Data records:

________________________________________

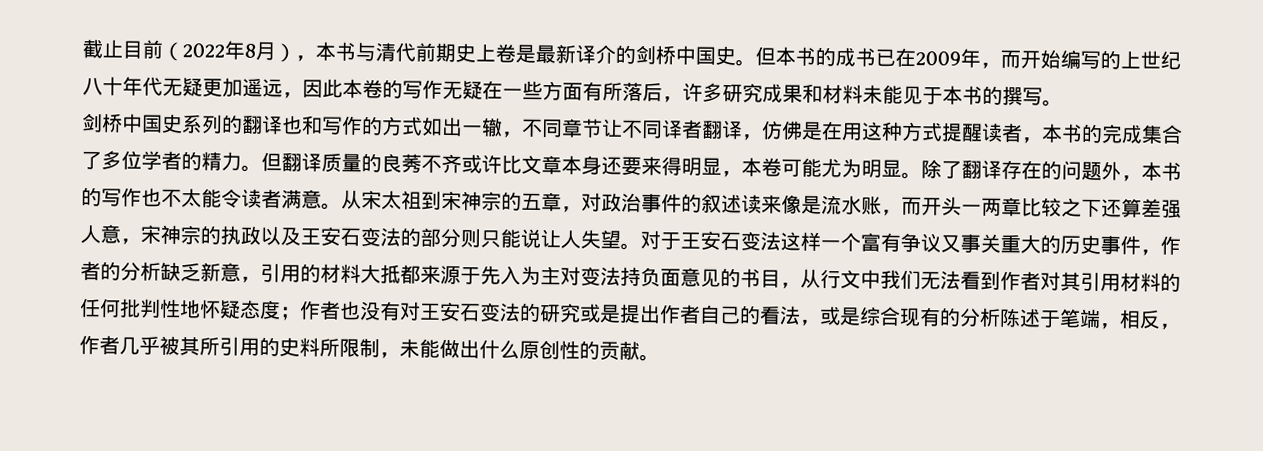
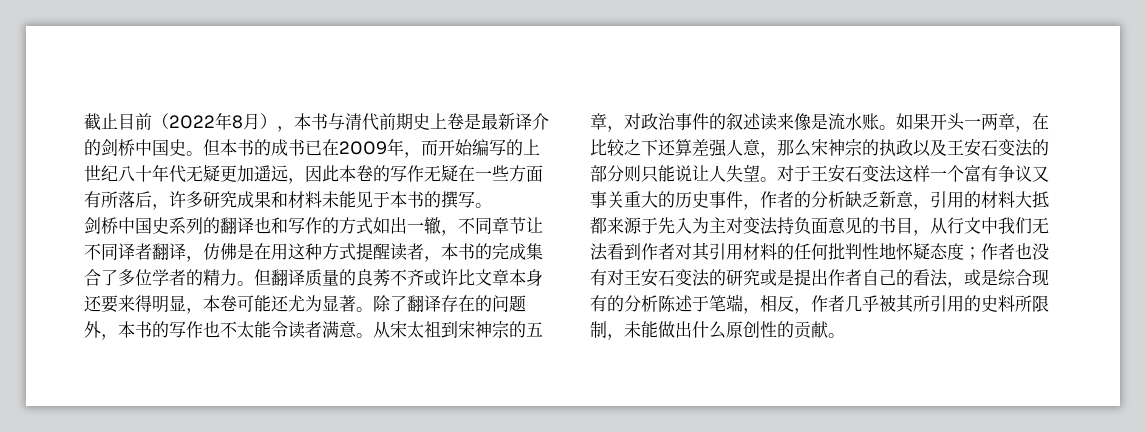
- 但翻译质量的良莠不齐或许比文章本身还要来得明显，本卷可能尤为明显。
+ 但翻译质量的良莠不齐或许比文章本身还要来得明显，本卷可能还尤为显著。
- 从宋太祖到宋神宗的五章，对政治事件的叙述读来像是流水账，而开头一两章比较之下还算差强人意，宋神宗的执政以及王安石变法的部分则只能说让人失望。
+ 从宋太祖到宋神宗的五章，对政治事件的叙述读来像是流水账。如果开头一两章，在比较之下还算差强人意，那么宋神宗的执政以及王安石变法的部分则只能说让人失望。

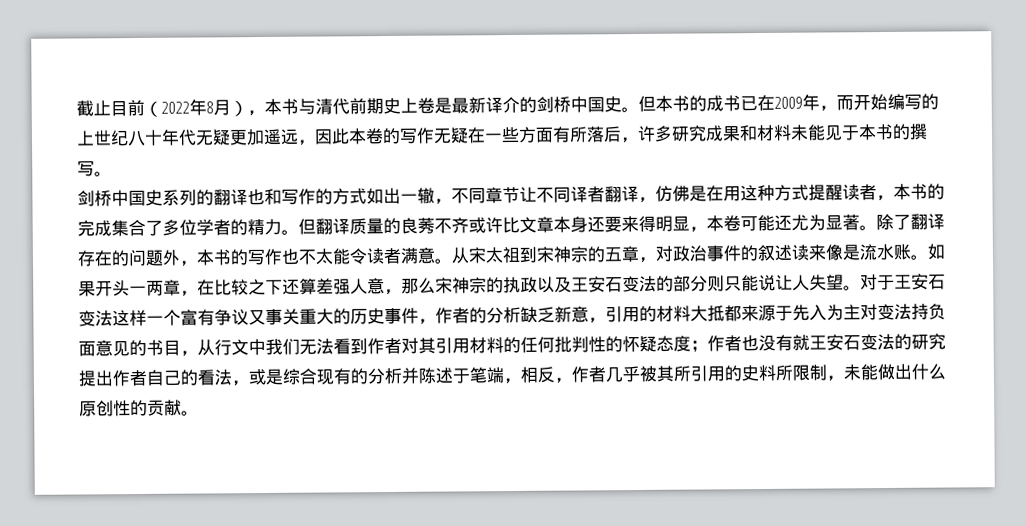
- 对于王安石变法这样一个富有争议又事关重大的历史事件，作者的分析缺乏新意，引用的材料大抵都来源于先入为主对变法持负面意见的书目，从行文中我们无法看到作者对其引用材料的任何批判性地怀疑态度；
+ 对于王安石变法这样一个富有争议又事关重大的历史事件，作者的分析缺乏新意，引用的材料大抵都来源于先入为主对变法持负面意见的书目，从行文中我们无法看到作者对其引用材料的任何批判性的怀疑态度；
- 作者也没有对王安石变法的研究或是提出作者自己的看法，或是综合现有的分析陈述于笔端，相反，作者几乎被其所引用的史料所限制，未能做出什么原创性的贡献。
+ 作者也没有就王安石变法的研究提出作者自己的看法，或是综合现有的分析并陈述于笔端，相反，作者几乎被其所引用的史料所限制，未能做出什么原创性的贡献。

________________________________________

Work order: Find every line in the records above that contains the word "未能做出什么原创性的贡献", and copy each one.

Exercise result:
- 作者也没有对王安石变法的研究或是提出作者自己的看法，或是综合现有的分析陈述于笔端，相反，作者几乎被其所引用的史料所限制，未能做出什么原创性的贡献。
+ 作者也没有就王安石变法的研究提出作者自己的看法，或是综合现有的分析并陈述于笔端，相反，作者几乎被其所引用的史料所限制，未能做出什么原创性的贡献。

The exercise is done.